Last week, a conservative Lutheran group announced its plans to establish the North American Lutheran Church, a new denomination that will recruit dissident congregations. Rather than setting up a clear-cut choice, though, even some critics of the ELCA’s new policy say the move could further confuse already splintered Lutherans at a time when Protestantism in general seems to be moving away from a denominational model.
“It just feels like we’re stepping off a sinking ship, and I’m not inclined to get on another boat,” said the Rev. Bill Bohline, lead pastor at Hosanna! in Lakeville, Minn., which had been the state’s second largest ELCA church until its members voted overwhelmingly in January to sever ties with the denomination. “That’s not where the spirit is moving.”

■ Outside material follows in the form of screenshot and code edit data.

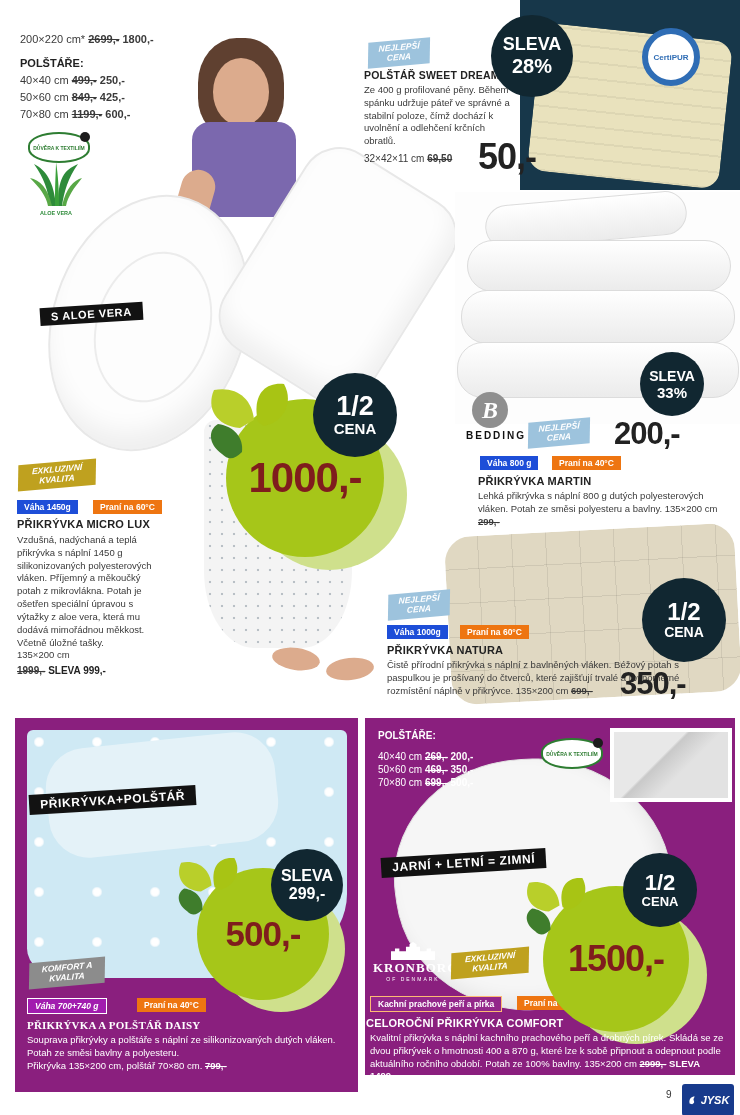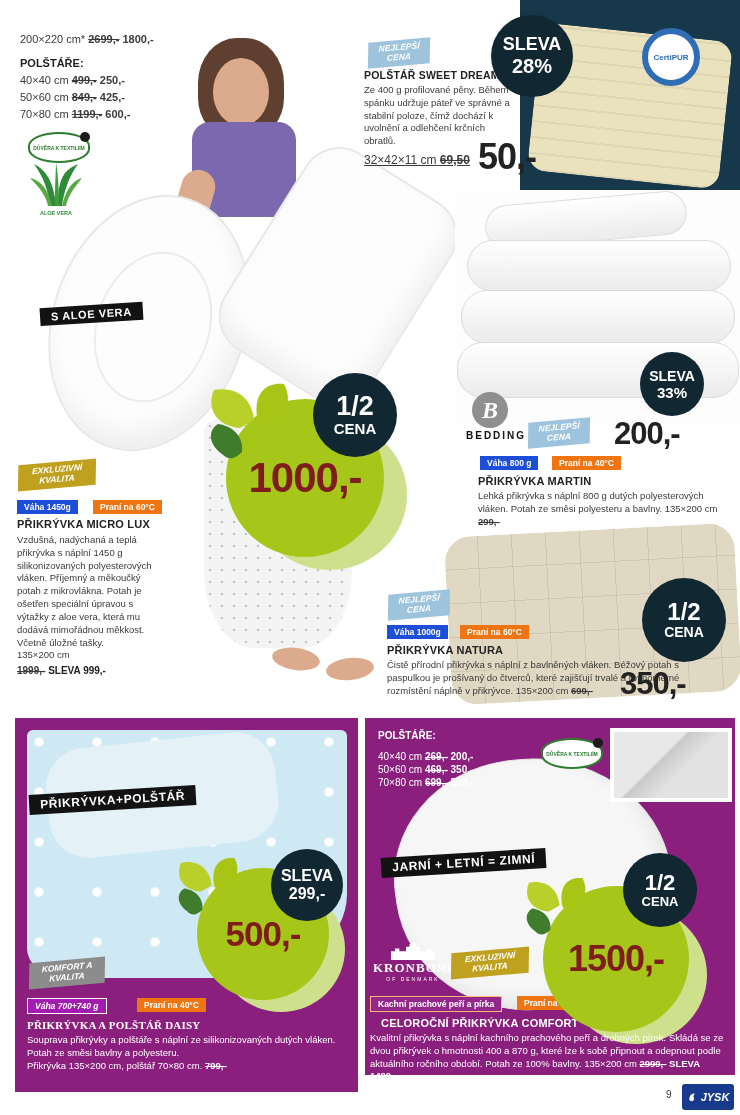"32×42×11 cm 69,50" div.abs { font-size: 12px -> 10px; text-decoration: underline -> none }
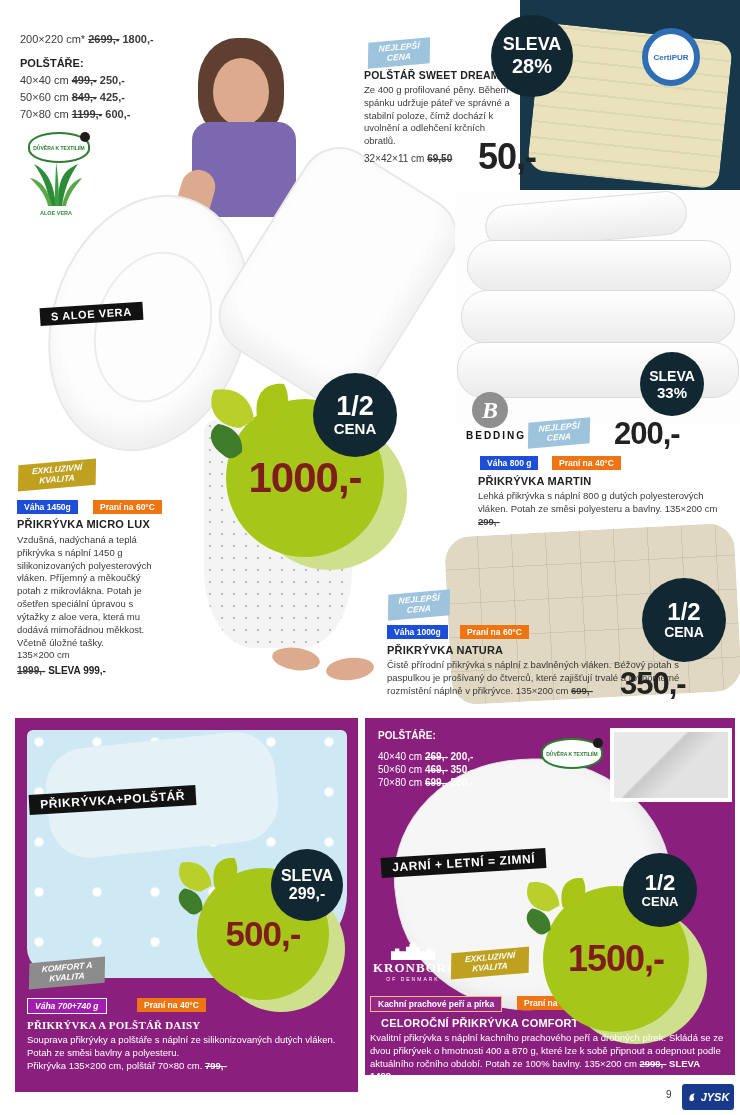"CELOROČNÍ PŘIKRÝVKA COMFORT" div.abs { left: 16px -> 1px }
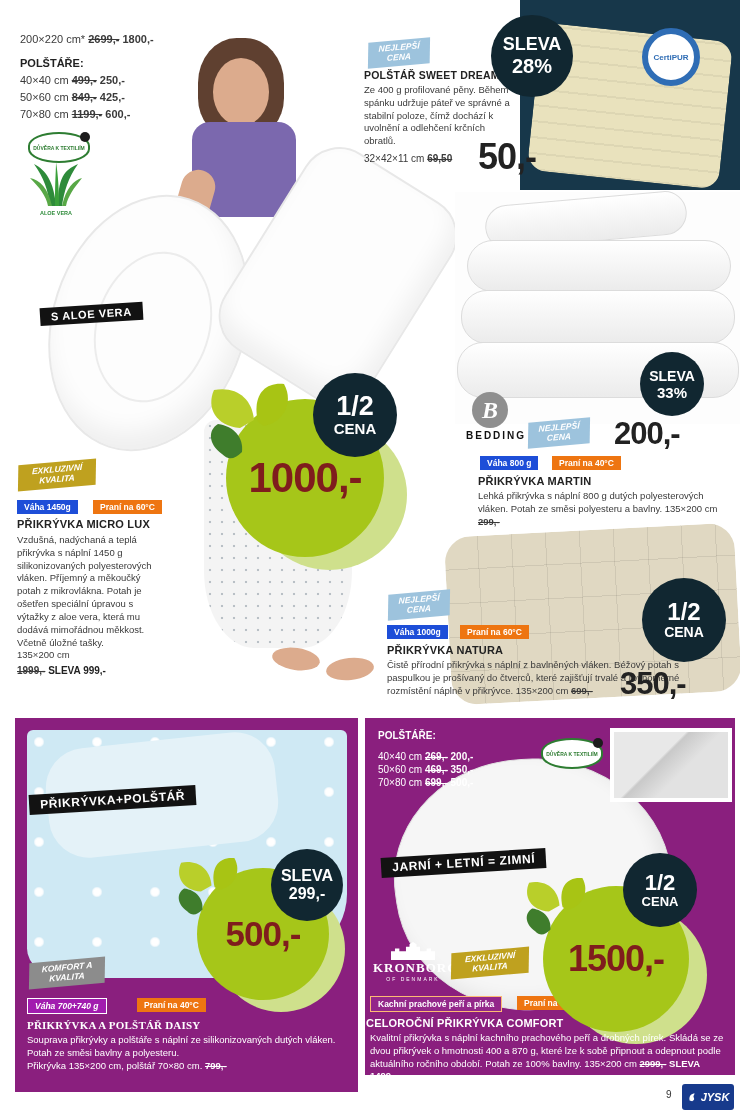"JYSK" div.abs { height: 26px -> 32px }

At some Lutheran congregations in southeast Minnesota, the reaction appears to be far more muted, an article today in the Zumbrota News-Record says, mostly because people aren’t talking about it publicly.
The Rev. Paul Thompson, who’s been serving part-time at Union Prairie Lutheran Church for five years and additionally at Henrytown Lutheran Church since October – both ELCA congregations – said, “I’m not sure people may like it too much, but they don’t pay much attention to it. They are focused on the ministry, preaching the gospel, taking care of members and outreach. Political issues just aren’t that important to us as what God gives us to do.”
But the paper says an assembly of the Root River conference was held 10-days ago, and a resolution to rescind the social statement was defeated in a typically close vote — 34 -to-31.
It’s not all about homosexual clergy members, however. MPR’s Jessica Mador reported last fall that many of the churches splitting from ELCA, have long-standing grievances over the direction of the Lutheran church.